• What you will do: Your answer should consist of each line below that contains the string "left".

====== Provided records ======

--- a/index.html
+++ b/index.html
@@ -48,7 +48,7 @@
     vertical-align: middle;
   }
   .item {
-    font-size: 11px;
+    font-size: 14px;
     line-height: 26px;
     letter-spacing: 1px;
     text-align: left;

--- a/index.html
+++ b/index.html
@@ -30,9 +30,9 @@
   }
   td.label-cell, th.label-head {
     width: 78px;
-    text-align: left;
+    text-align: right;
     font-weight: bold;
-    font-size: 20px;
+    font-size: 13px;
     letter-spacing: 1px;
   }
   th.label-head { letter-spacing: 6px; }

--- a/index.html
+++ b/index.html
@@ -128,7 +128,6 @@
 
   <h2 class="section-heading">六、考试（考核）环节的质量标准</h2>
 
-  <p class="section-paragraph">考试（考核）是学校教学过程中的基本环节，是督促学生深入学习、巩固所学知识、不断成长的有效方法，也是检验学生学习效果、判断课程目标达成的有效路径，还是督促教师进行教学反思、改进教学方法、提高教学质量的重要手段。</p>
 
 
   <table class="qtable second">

======
====== Provided records ======

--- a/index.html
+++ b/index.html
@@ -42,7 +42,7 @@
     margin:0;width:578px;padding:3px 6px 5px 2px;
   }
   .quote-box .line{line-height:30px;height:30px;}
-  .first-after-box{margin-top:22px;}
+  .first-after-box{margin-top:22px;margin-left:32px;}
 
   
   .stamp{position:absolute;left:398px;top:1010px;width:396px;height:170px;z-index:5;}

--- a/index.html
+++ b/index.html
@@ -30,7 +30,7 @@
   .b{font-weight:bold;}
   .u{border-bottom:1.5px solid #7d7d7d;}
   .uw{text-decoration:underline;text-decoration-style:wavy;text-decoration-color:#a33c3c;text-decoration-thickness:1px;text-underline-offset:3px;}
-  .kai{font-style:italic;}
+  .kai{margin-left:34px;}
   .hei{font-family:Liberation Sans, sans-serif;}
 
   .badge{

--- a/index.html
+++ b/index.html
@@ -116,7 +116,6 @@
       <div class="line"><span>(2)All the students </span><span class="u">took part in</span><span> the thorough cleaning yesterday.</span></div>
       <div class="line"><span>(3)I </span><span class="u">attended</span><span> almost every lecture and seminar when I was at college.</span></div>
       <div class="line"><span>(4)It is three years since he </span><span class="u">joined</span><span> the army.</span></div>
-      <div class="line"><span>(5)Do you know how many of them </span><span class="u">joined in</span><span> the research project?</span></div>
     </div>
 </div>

======

• Answer space:
     text-align: left;
-    text-align: left;
+  .first-after-box{margin-top:22px;margin-left:32px;}
   .stamp{position:absolute;left:398px;top:1010px;width:396px;height:170px;z-index:5;}
+  .kai{margin-left:34px;}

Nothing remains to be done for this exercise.